** Task to complete **
For the records that follow, please set down exactly the lines between the one holding "[166,828,295,850] In this" and the one holding "[558,1340,685,1359] deterministic ->", inclusive, and only those.

** The records **
- - - -

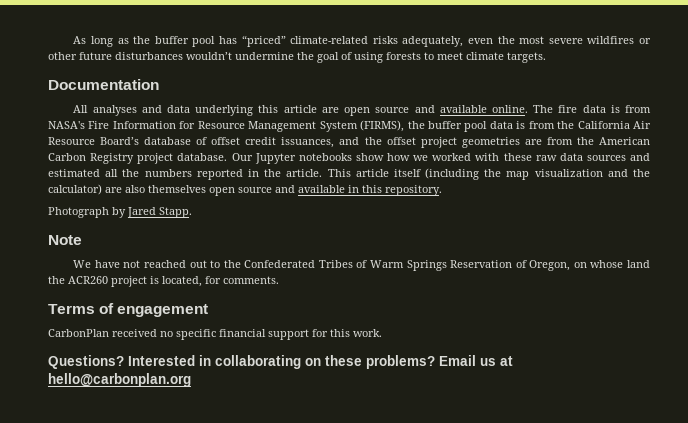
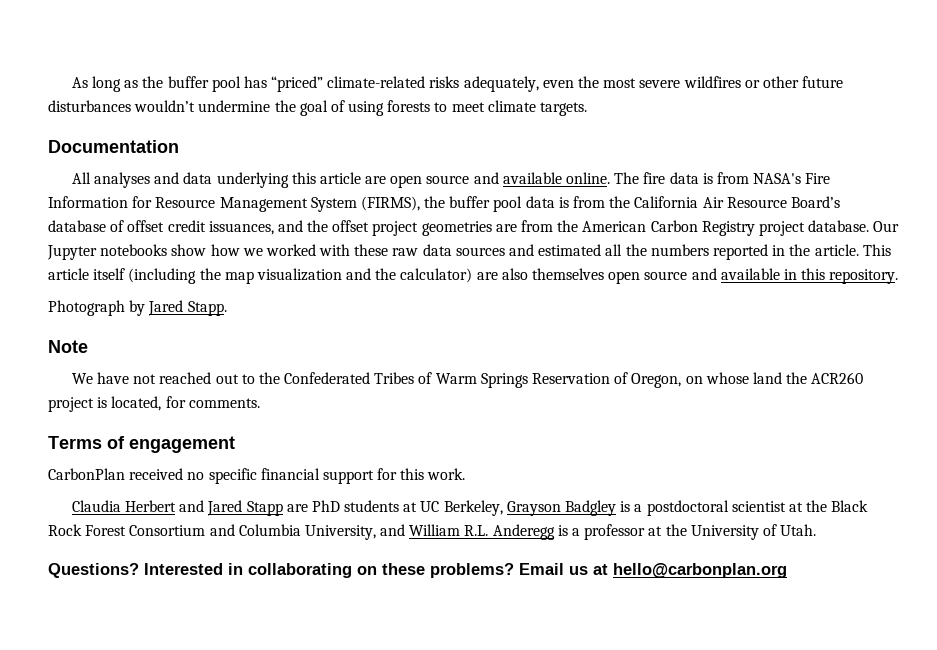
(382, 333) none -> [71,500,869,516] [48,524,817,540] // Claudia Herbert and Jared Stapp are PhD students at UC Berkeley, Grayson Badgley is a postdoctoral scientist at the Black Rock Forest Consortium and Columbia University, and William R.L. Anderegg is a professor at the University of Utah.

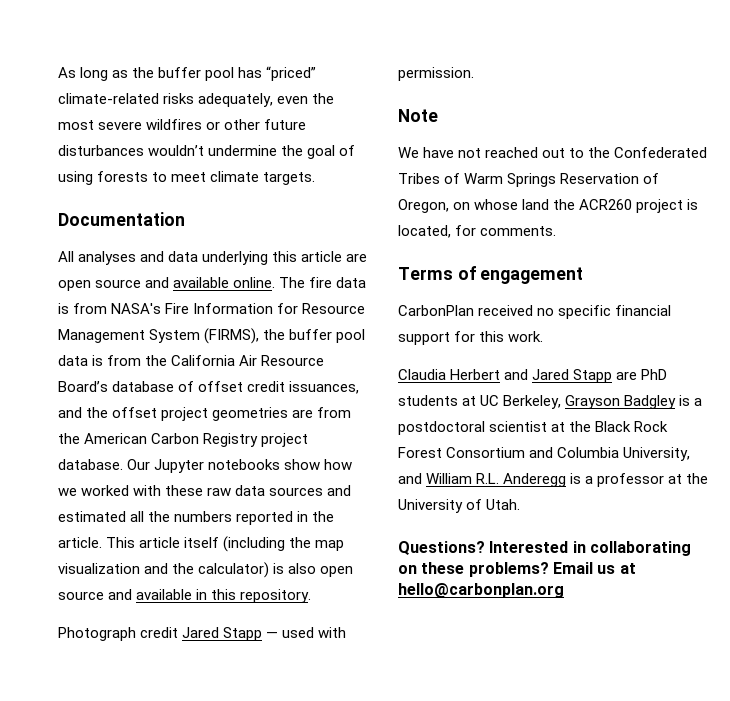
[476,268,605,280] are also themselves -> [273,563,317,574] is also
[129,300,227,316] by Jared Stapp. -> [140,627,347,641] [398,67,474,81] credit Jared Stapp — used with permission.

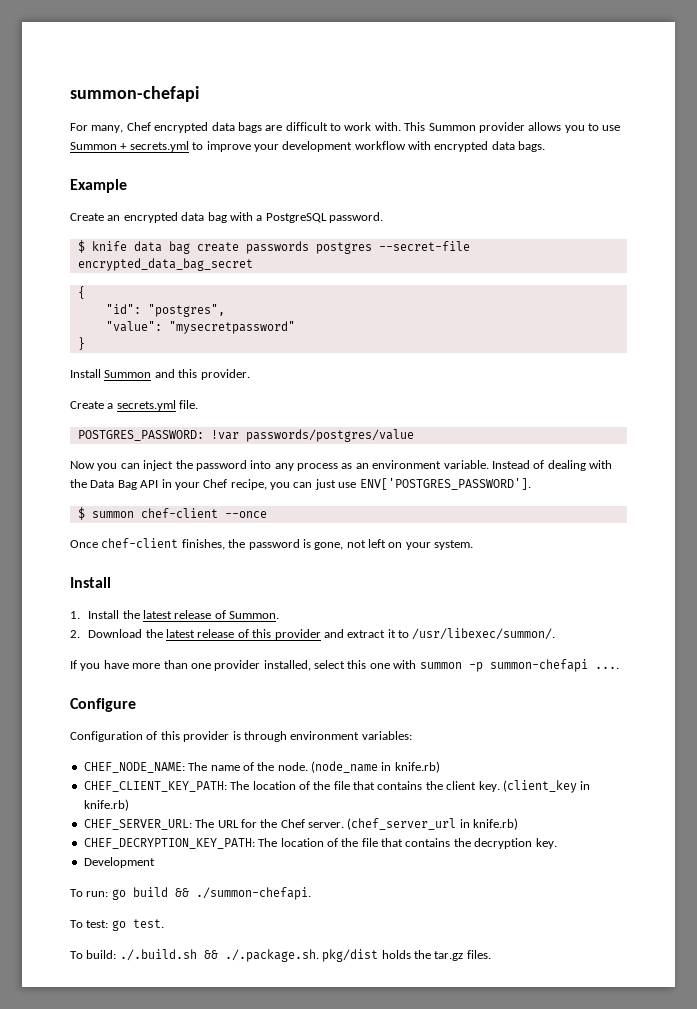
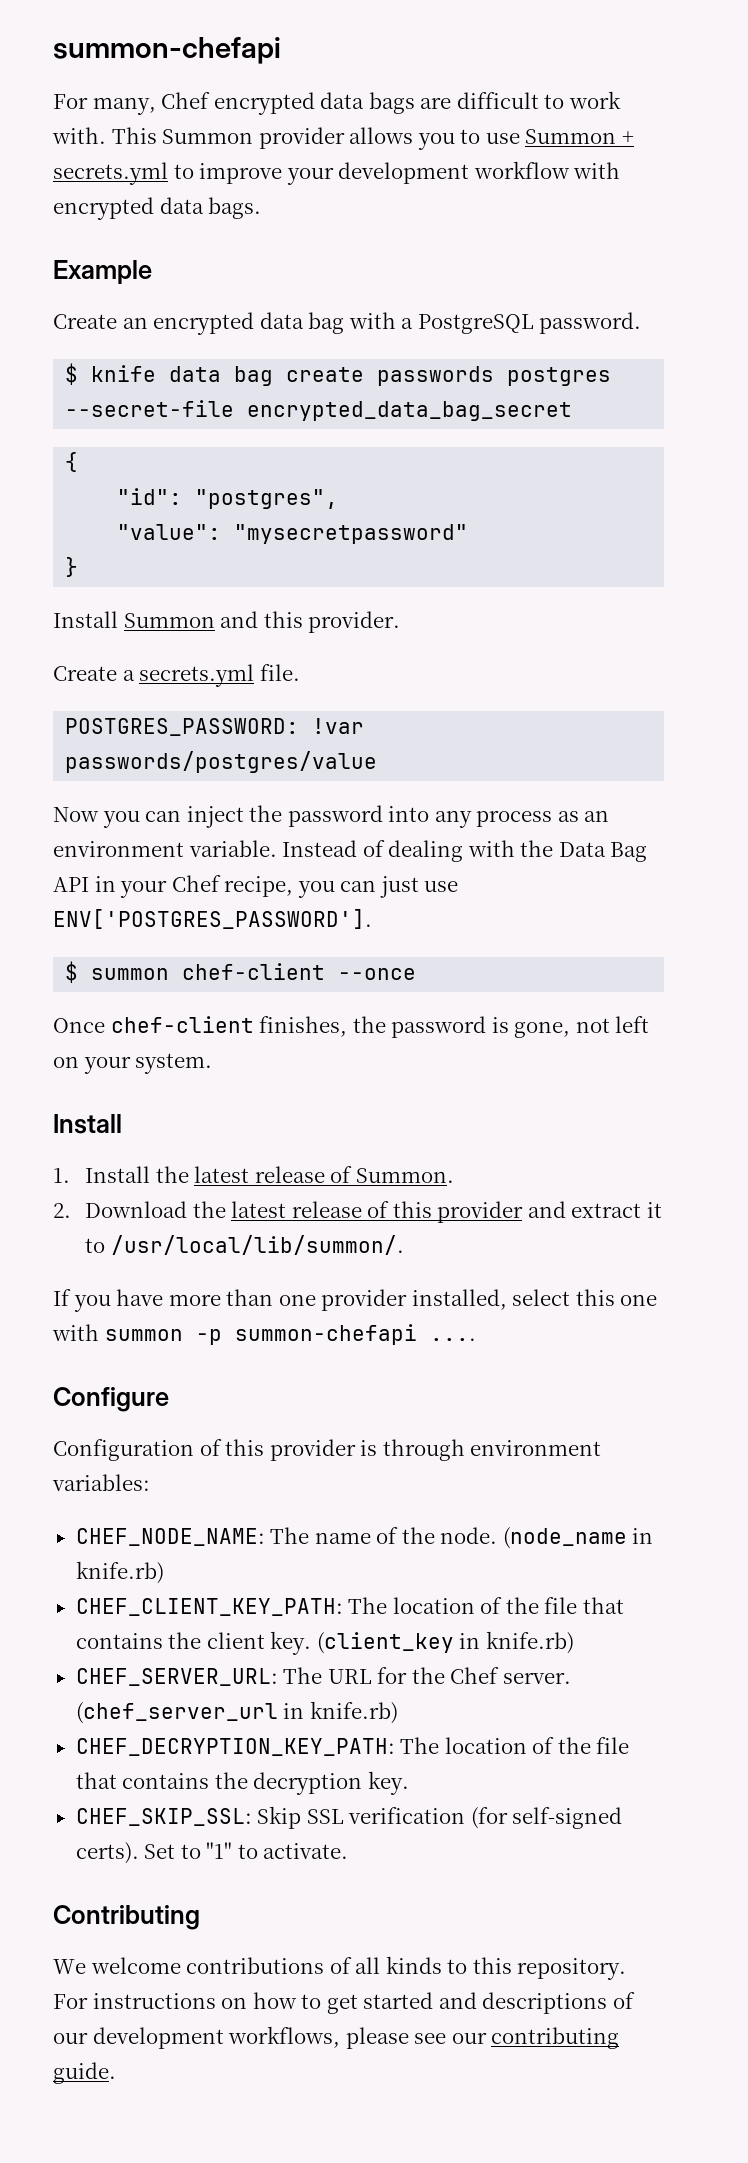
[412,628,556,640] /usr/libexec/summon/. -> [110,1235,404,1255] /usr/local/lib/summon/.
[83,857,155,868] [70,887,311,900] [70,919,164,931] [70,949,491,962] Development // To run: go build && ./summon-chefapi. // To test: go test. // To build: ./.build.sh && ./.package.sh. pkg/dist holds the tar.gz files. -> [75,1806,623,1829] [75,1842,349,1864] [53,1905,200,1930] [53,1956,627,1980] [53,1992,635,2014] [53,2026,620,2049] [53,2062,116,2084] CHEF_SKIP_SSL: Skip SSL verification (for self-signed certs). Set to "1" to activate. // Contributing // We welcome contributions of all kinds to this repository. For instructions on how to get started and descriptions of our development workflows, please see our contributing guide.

- - - -

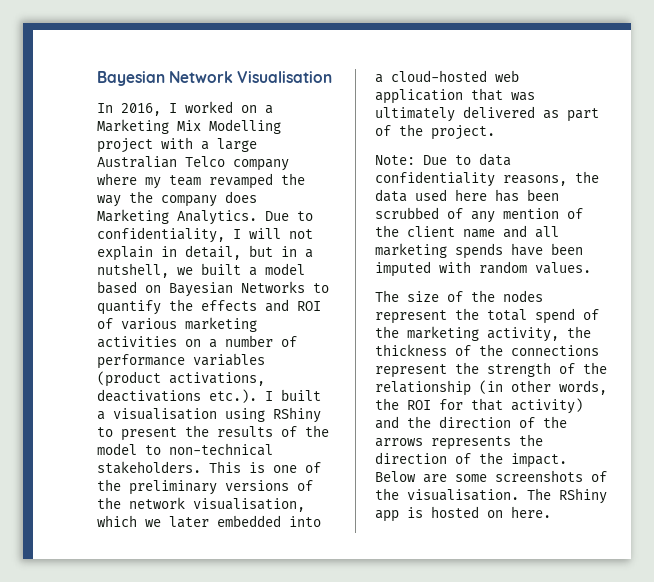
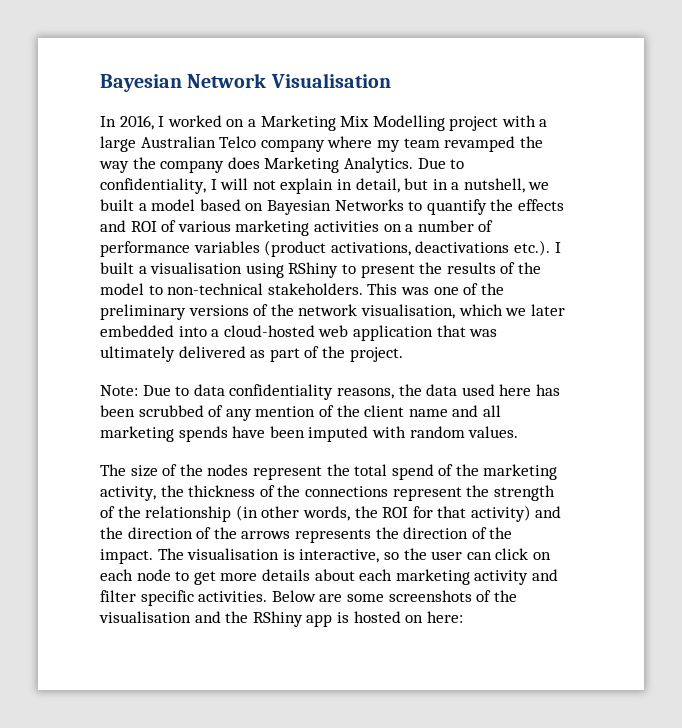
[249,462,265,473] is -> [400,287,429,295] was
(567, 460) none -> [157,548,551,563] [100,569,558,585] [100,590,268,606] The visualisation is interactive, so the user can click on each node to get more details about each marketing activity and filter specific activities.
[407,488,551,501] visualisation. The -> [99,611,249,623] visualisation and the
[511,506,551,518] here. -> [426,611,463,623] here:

- - - -

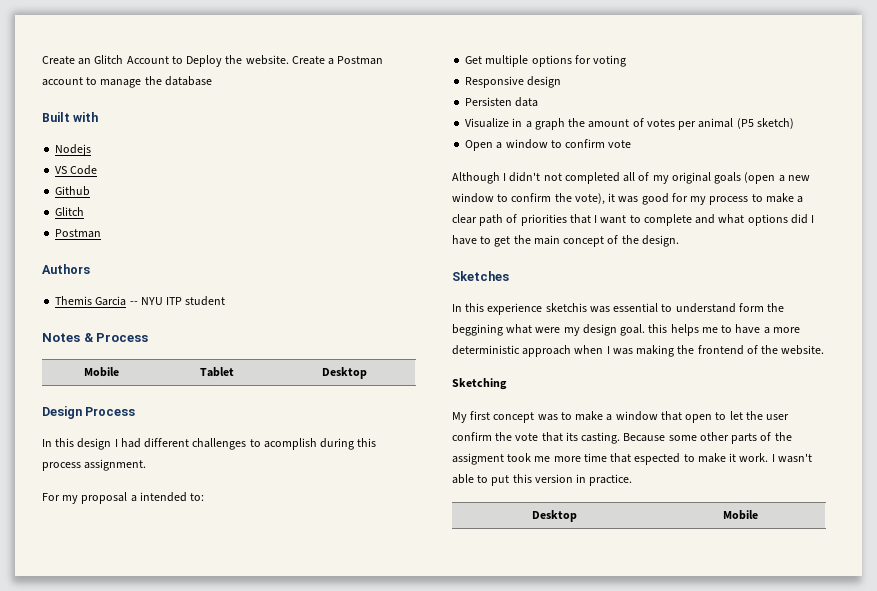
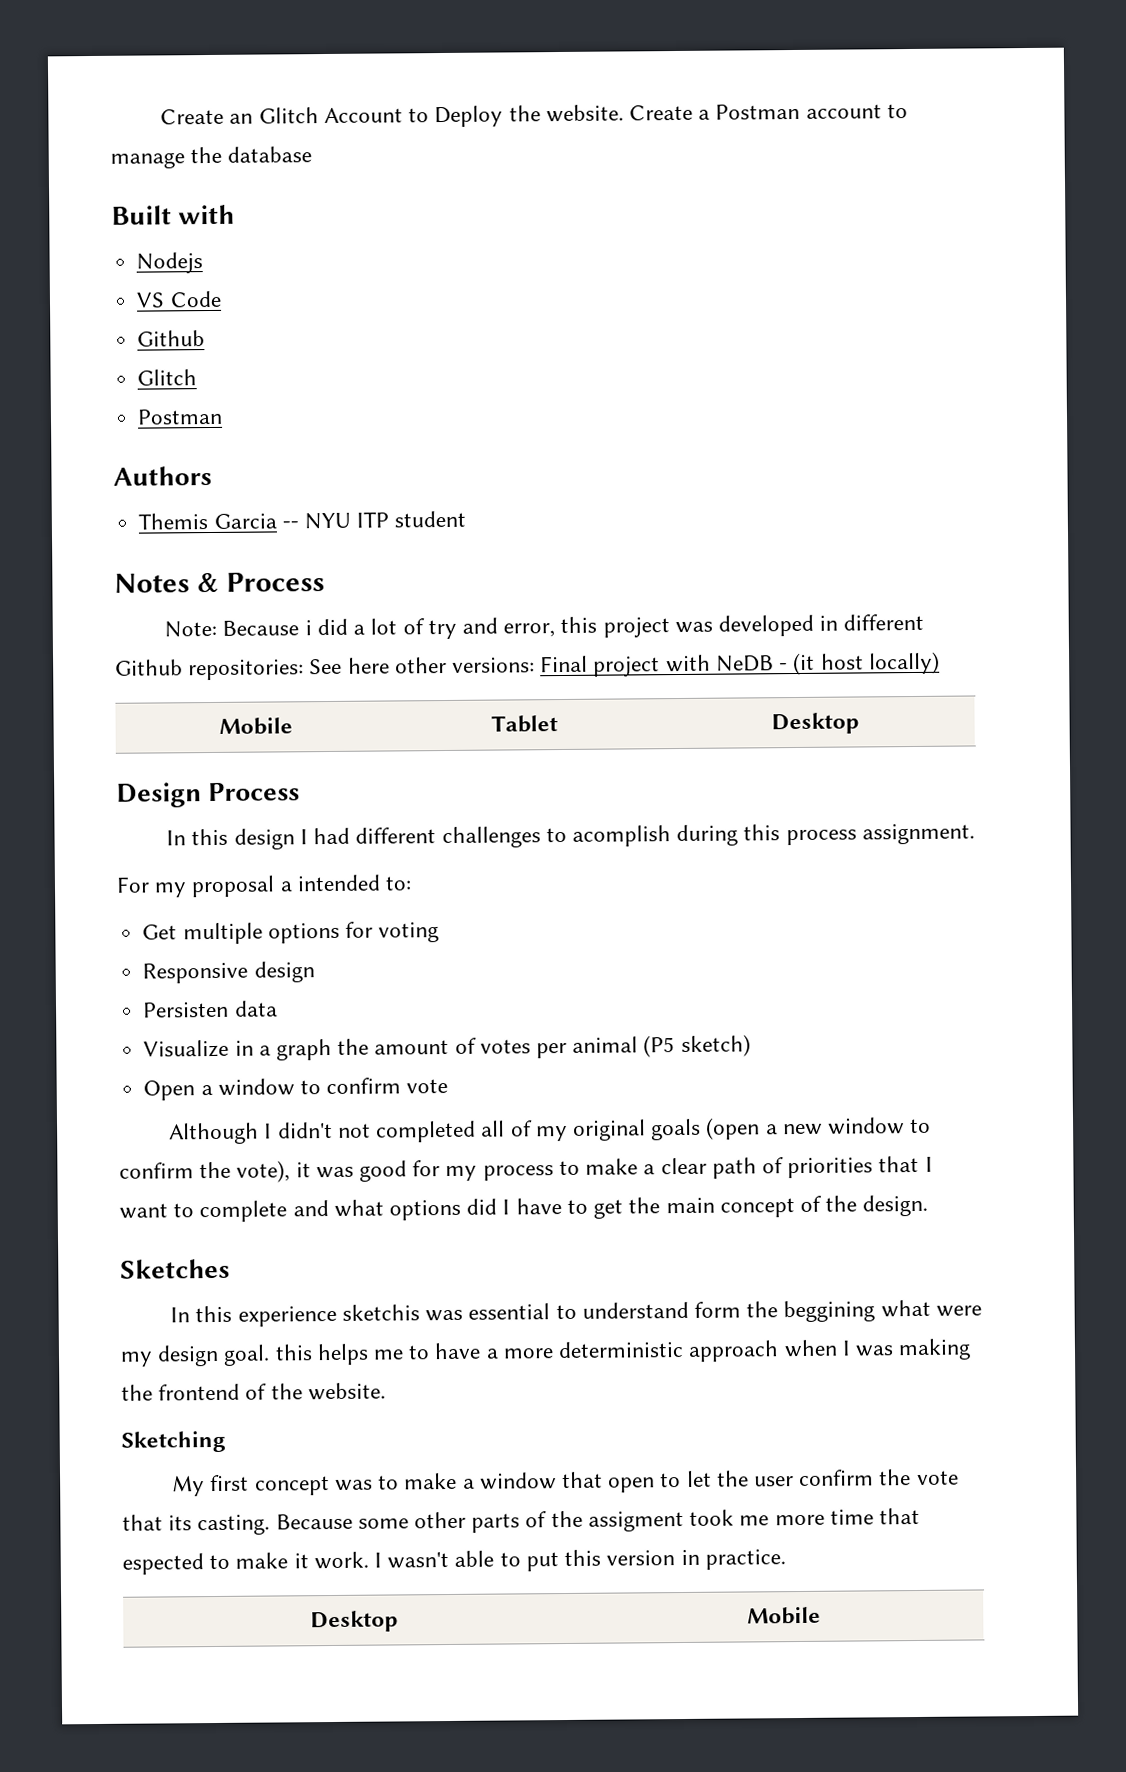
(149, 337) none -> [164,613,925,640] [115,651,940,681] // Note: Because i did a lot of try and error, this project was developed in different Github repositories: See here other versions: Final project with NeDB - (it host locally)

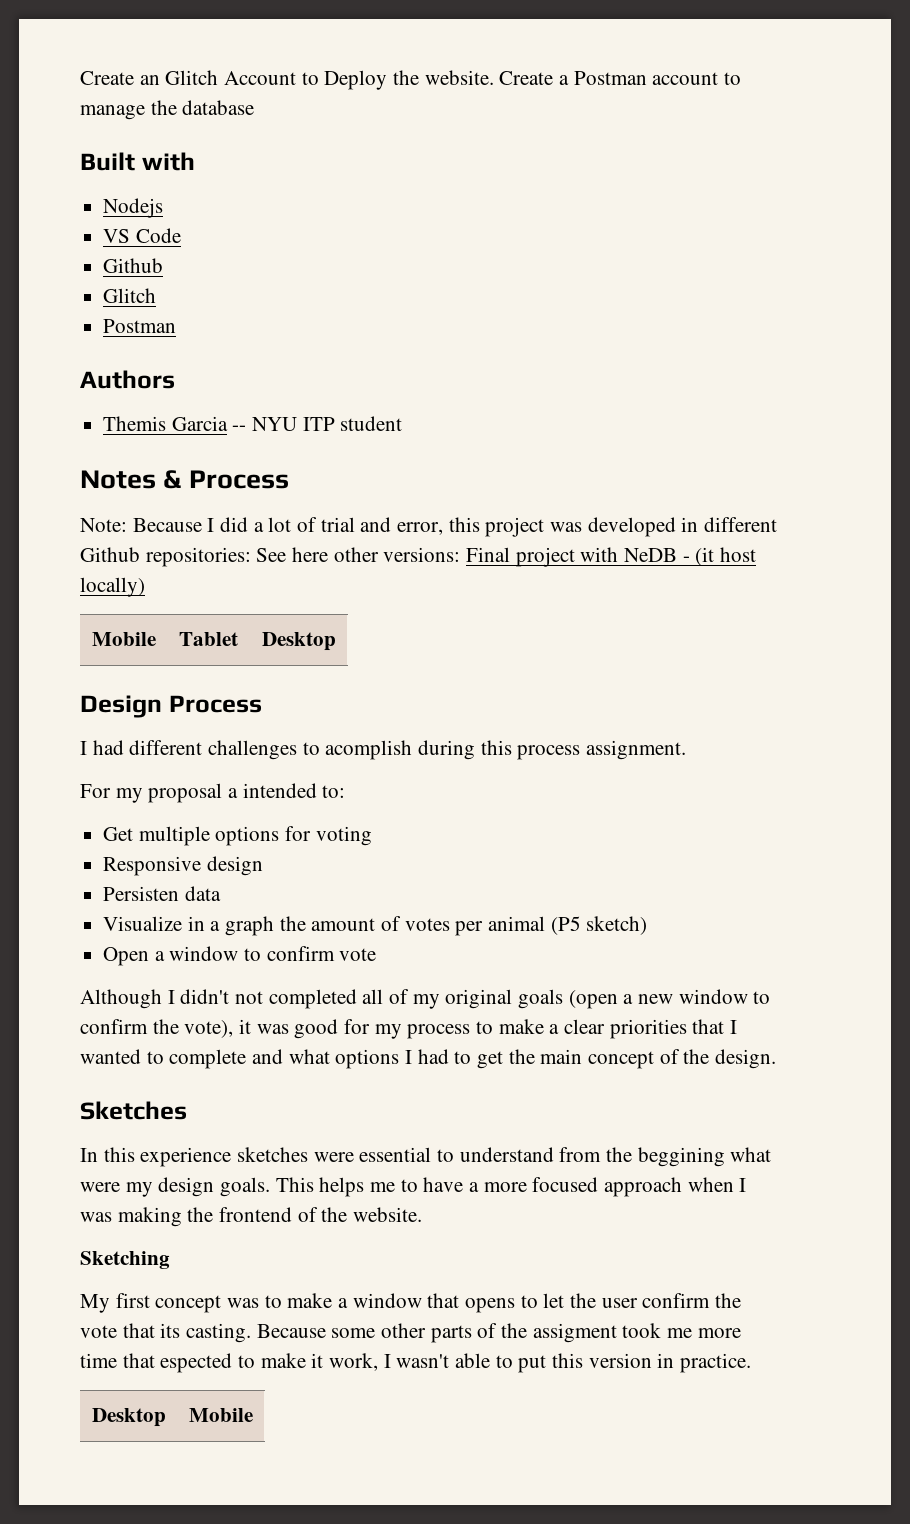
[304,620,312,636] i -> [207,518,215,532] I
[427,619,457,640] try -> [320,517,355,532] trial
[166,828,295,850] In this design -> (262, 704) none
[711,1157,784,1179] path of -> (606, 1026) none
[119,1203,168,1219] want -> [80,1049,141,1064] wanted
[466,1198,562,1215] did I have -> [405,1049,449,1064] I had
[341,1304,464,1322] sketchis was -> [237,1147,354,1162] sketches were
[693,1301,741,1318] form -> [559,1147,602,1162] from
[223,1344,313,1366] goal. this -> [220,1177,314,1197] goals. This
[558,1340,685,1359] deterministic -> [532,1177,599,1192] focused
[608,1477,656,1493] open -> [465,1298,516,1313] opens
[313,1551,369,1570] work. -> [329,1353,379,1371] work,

- - - -

** Your response **
[166,828,295,850] In this design -> (262, 704) none
[711,1157,784,1179] path of -> (606, 1026) none
[119,1203,168,1219] want -> [80,1049,141,1064] wanted
[466,1198,562,1215] did I have -> [405,1049,449,1064] I had
[341,1304,464,1322] sketchis was -> [237,1147,354,1162] sketches were
[693,1301,741,1318] form -> [559,1147,602,1162] from
[223,1344,313,1366] goal. this -> [220,1177,314,1197] goals. This
[558,1340,685,1359] deterministic -> [532,1177,599,1192] focused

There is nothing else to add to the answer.